Ardeo potrebbe già infilare le dita nello spiraglio da cui cola una specie di fango grigiastro. Non aveva preso in considerazione in che stato potessero essere le cose lì dentro. Infine, prende coraggio e con la punta delle dita la scoperchia. La fodera è gonfia d’acqua, nelle due metà c’è una specie di melma sabbiosa. Chissà se erano documenti o vestiti, e per quanto tempo era rimasta nell’acqua?
Prende un bastone e come un bambino diffidente rimesta un po’ qui e là. Trova qualcosa di duro, che fa resistenza, sembrano dei rametti da come si mettono di traverso senza emergere. C’è anche un brandello di stoffa azzurra sbiadita. Affonda più deciso e il bastone si incastra. Tira forte e se lo ritrova in mano con l’estremità infilata nell’orbita di un teschio.
“Delmo!”
Gli sembra di aver sospirato il nome del fratello, invece questo accorre subito richiamato dall’urlo
“Ma cosa hai fatto? Te l’avevo detto di lasciare perdere! Ma tu niente, dovevi per forza andare a vedere. Smettila di frugare in quella valigia!”
“Ma Delmo, non vedi, è una persona. Non possiamo mica lasciarla così, chiusa qui.” Ad ogni parola tirava fuori un osso, magari un dito o una scapola.
“Smettila, ti ho detto! Rimettiamo tutto dentro e facciamola sparire!”
“Aspetta, chiamo la polizia. Loro c’hanno la scientifica, sapranno chi è la persona morta, la restituiranno alla famiglia e potranno fare un funerale come si deve.”
“Ti ho detto di finirla! Vieni dentro a berti un bicchiere d’acqua e poi decidiamo cosa fare. Ma adesso devi lasciare perdere.”
“Guarda, Delmo, è una donna.” Ardeo ha in mano un osso lungo e incrostato di fango da cui pende un bracciale sottile color dell’oro interrotto da una placchetta; la pulisce strofinandola fra indice e pollice e la studia da vicino.
Con lo sguardo spento legge “Vivilda”, aggiunge piatto “deve averlo perso quando se n’è andata e questa povera donna l’ha trovato. Chissà chi è?”

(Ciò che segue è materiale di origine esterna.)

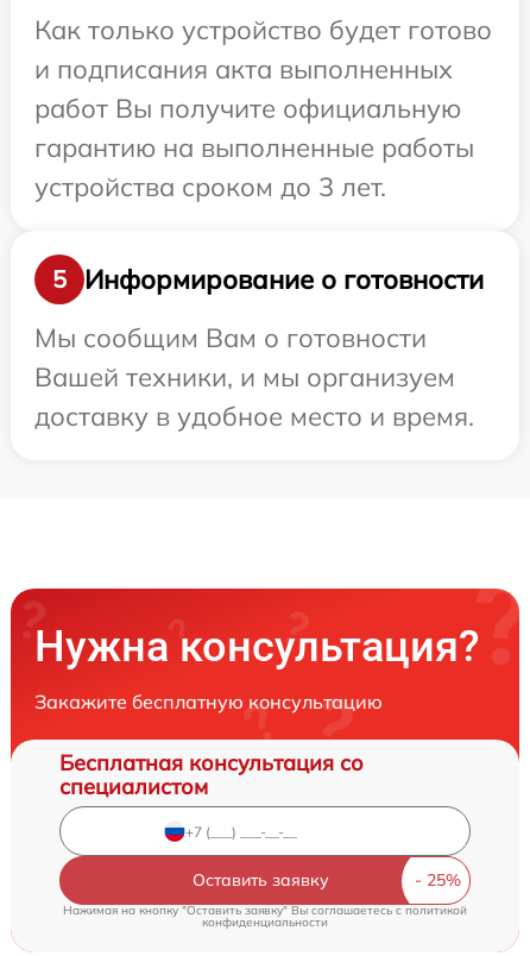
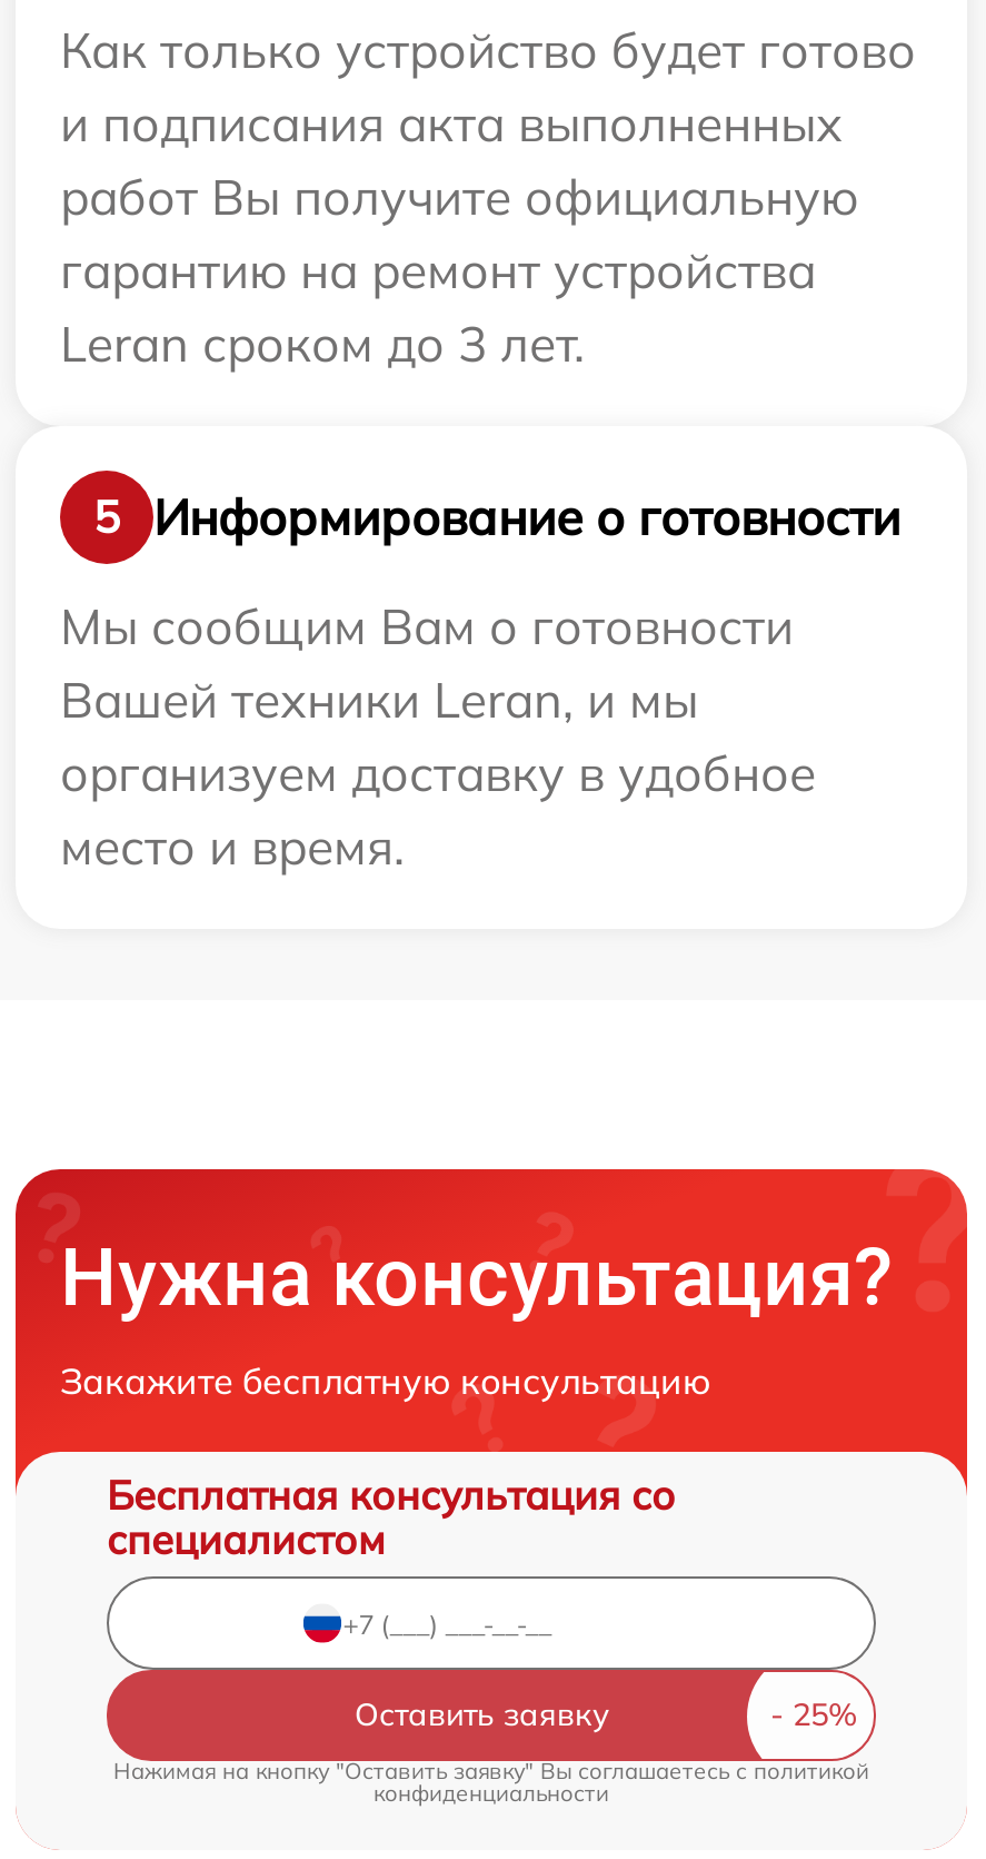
[34,131,474,164] гарантию на выполненные работы -> [60,239,816,301] гарантию на ремонт устройства
[34,170,386,203] устройства сроком до 3 лет. -> [60,313,585,375] Leran сроком до 3 лет.
[34,360,474,433] Вашей техники, и мы организуем | доставку в удобное место и время. -> [60,669,816,878] Вашей техники Leran, и мы | организуем доставку в удобное | место и время.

Il silenzio è spezzato dal ronzio dei primi mosconi attratti da quella fanghiglia.
“Perché non volevi che andassi a vedere quella cosa là? Avevi paura che la trovassi?”
Delmo si lascia cadere su un tronco, i gomiti sulle ginocchia e le mani allacciate, non risponde. Leggermente proteso in avanti sembra che stia aspettando qualcosa.
“Delmo, parlami! Tu sai qualcosa, bastardo! Parlami!”
“Siediti. È una storia lunga.”
Così sotto al sole cocente Delmo inizia a testa bassa.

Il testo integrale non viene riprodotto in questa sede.